[Change detection outputs]
"""

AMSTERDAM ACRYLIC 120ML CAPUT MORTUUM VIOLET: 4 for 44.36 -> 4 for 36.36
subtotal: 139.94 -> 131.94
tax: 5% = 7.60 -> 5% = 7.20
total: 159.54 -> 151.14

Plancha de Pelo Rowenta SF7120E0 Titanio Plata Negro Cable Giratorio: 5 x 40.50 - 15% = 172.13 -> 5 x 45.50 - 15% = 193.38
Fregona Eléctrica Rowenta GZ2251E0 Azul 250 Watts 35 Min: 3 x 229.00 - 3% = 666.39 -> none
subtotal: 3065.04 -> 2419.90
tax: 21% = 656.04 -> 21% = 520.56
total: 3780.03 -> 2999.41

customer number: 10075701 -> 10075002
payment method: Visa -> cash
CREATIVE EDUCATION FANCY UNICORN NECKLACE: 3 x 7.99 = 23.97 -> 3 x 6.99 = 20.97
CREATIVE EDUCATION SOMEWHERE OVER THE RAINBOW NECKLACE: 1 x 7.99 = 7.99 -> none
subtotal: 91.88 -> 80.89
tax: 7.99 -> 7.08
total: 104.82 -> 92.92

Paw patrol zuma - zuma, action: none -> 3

"""

The problem
For the string "Rowenta", return every line of the data where it appears.

Solution to the exercise
Plancha de Pelo Rowenta SF7120E0 Titanio Plata Negro Cable Giratorio: 5 x 40.50 - 15% = 172.13 -> 5 x 45.50 - 15% = 193.38
Fregona Eléctrica Rowenta GZ2251E0 Azul 250 Watts 35 Min: 3 x 229.00 - 3% = 666.39 -> none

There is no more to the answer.